And so made significant . . .

around the world, and through the centuries

9 May

1662
Samuel Pepys,
civil servant

‘Thence with Mr Salisbury, who I met there, into Covent Garden to an alehouse, to see a picture that hangs there, which is offered for 20s., and I offered fourteen - but it is worth much more money - but did not buy it, I having no mind to break my oath. Thence to see an Italian puppet play that is within the rayles there, which is very pretty, the best that ever I saw, and great resort of gallants. So to the Temple and by water home, and so walk upon the leads, and in the dark there played upon my flageolette [a woodwind musical instrument], it being a fine still evening, and so to supper and to bed.’

In celebration of Pepys

**************************************************************************************

1671
Anthony Wood,
antiquary

‘At 7 in the morning the King’s crowne endeavoured to be taken away by (Thomas) Blood and his son and 3 others out of the Tower of London, but 3 of them were taken. The said Bloud and his son, who call themselves by the name of Hunt, were 2 of those 6 that set upon the duke of Ormond a little before last Xtmas, and they now confess that they had a designe to sell him to the Turks, because that by his meanes they had lost their estates in Ireland while he was Lord Deputy.’

A cold clownish woman

**************************************************************************************
1739
George Whitefield,
priest

‘Waited at Noon upon the honourable Trustees fro Georgia. They received me with the utmost civility, agreed to every Thing I asked, and gave me a Grant of Five hundred Acres of Land to me and Successors for ever, for the Use of the Orphan-house.’

Preaching with power

***************************************************************************************

1748
Thomas Gyll,
lawyer

‘Sir Ralph Milbank of Halnaby in Yorkshire, baronet, died at London in the 60th year of his age, and was some short time after buried with much funeral pomp in the family vault of Croft church. He left six sons by Ann, his wife, daughter of Edward Delaval of Dissington in Northumberland, esq.; and one daughter, Bridget, by his first wife, Elizabeth, sister to Robert, earl of Holderness, whose daughter was first married to Sir Butler Wentworth, baronet, and secondly to John Murray, esq., of the Isle of Man.’

Who died the last week

*************************************************************************************

1832
Thomas Raikes,
businessman

‘Sefton’s face was a true barometer. The King has refused to make the peers, and this morning the ministers have given in their resignations, which have been accepted. Still they attended at the levee, and the King appeared cheerful. Brookes’s Club is full of weeping and gnashing of teeth, so little was the party prepared for this sudden catastrophe. No one knows to whom the King will turn for his new advisers.’

A mania for gossip

**************************************************************************************

1899
Miguel de Unamuno,
writer and philosopher

‘How is it suddenly, today, the 9th May, 1899, in the midst of my studies, I am overcome by a craving to pray? I have had to lay down my book and retire to my room to say a brief prayer and to read in the Imitation the prayer asking for light for the spirit.’

Go and wash and see

**************************************************************************************

1905
Thomas Cobden-Sanderson,
craftsman

‘I have just seen Swinburne pass through the [British] library into the Large Room preceded by a lady and Watts-Dunton. Swinburne had on a grey, large, soft felt hat. His head, too, seemed vast, his shoulders, on the other hand, seemed slight and very sloping, and his figure plump but small. He walked without moving his body, or arms, which were held down straight at his sides. So passed our greatest living poet. I rose from my seat to see him, and pondered upon the insignificance and significance of things. The library remained as undisturbed as the surface of a lake and its whole body of water by the entrance of an undistinguishable pebble.’

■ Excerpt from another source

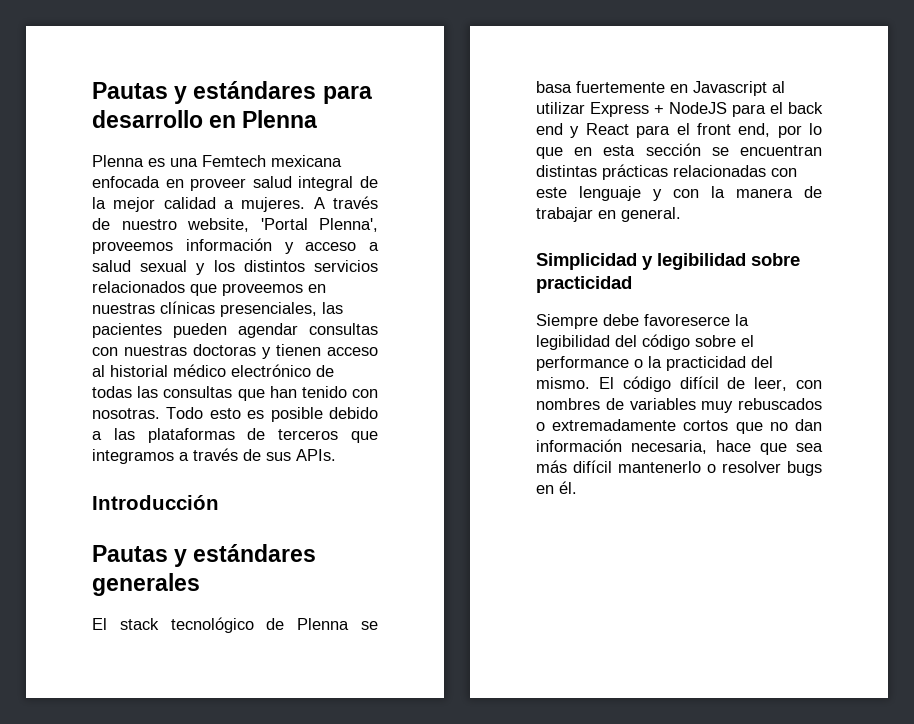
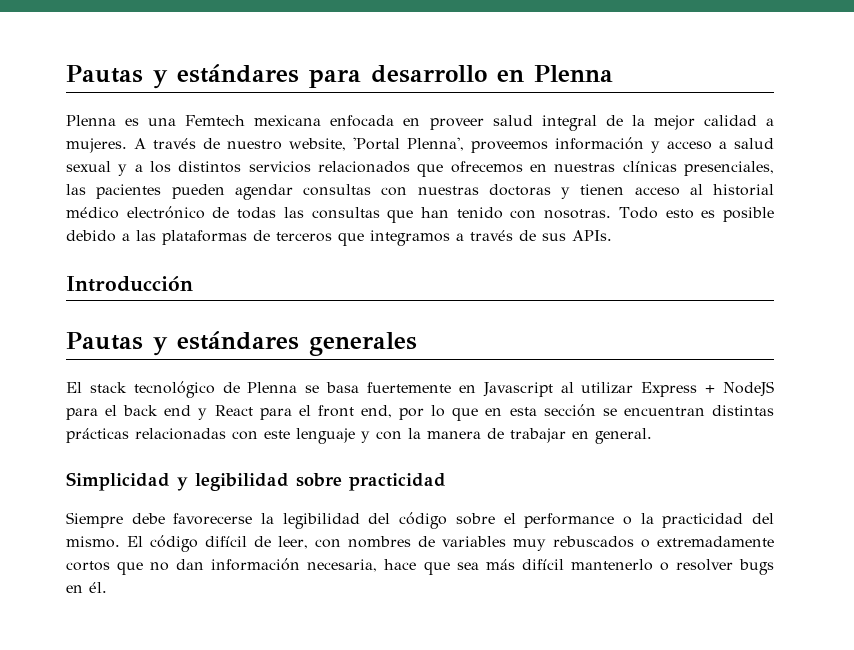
(206, 269) none -> [134,164,143,172] a
[222,283,303,296] proveemos -> [450,161,523,173] ofrecemos
[644,314,730,326] favoreserce -> [173,513,253,525] favorecerse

Innumerable ripples; countless diamonds

**************************************************************************************

1932
Mahadev Desai,
political aide

‘Bapu had asked me to write something to be sent to the Ashram. I therefore wrote five scenes of a play which I had projected in Nasik prison. But Bapu remarked that such things could not be sent from jail. The authorities would not allow them to pass, but if they did, they would make themselves liable to censure. The play might be written out in jail and printed after I was released.

Bapu has been observing the behaviour of the cats. His letter to the Ashram today is devoted to that subject. The cat’s concentration in observing the lizard was perhaps not noticed by our sages, or else they would have suggested that we must concentrate on God in the same manner. Yesterday a lizard was coming near the cat, which began to shake its tail, but then it turned back and went away in the opposite direction. The cat began to cry as if asking it to be good enough to enter its own mouth and not to go away like that. Englishmen who honestly believe that India should continue to be a British possession remind me of this cat. The cat is their prototype, not the snake.’

Gandhi and the cat

**************************************************************************************

1996
Alan Bennett,
playwright and actor

‘Vanity: my sixty-second birthday. Someone behind me in M&S says: ‘Are you all right, young man? I look round.’

A place for my asides

**************************************************************************************

1943
Lionel Robbins,
economist

‘A short spell in an earthly paradise. I cannot understand why the Americans, who certainly do sometimes boast, do not boast about the Pennsylvanian countryside. It is quite as lovely as the best of Buckinghamshire (which in some respects it resembles) but the greater richness and varieties of the trees and flowering shrubs and the quiet distinction of the domestic architecture give it a character all of its own - a mature and kindly setting plucking curiously at the heartstrings.

Three and a half years accumulated gossip and the presence of extremely vivacious companions left little time for talk of a kind worth entering in this record. For a brief period however, away from her other guests, my sister did allow herself to expatiate a little on the politics of her adopted country. She is a woman of great commonsense and sobriety of judgement and the two main points she made seem to me to have considerable importance.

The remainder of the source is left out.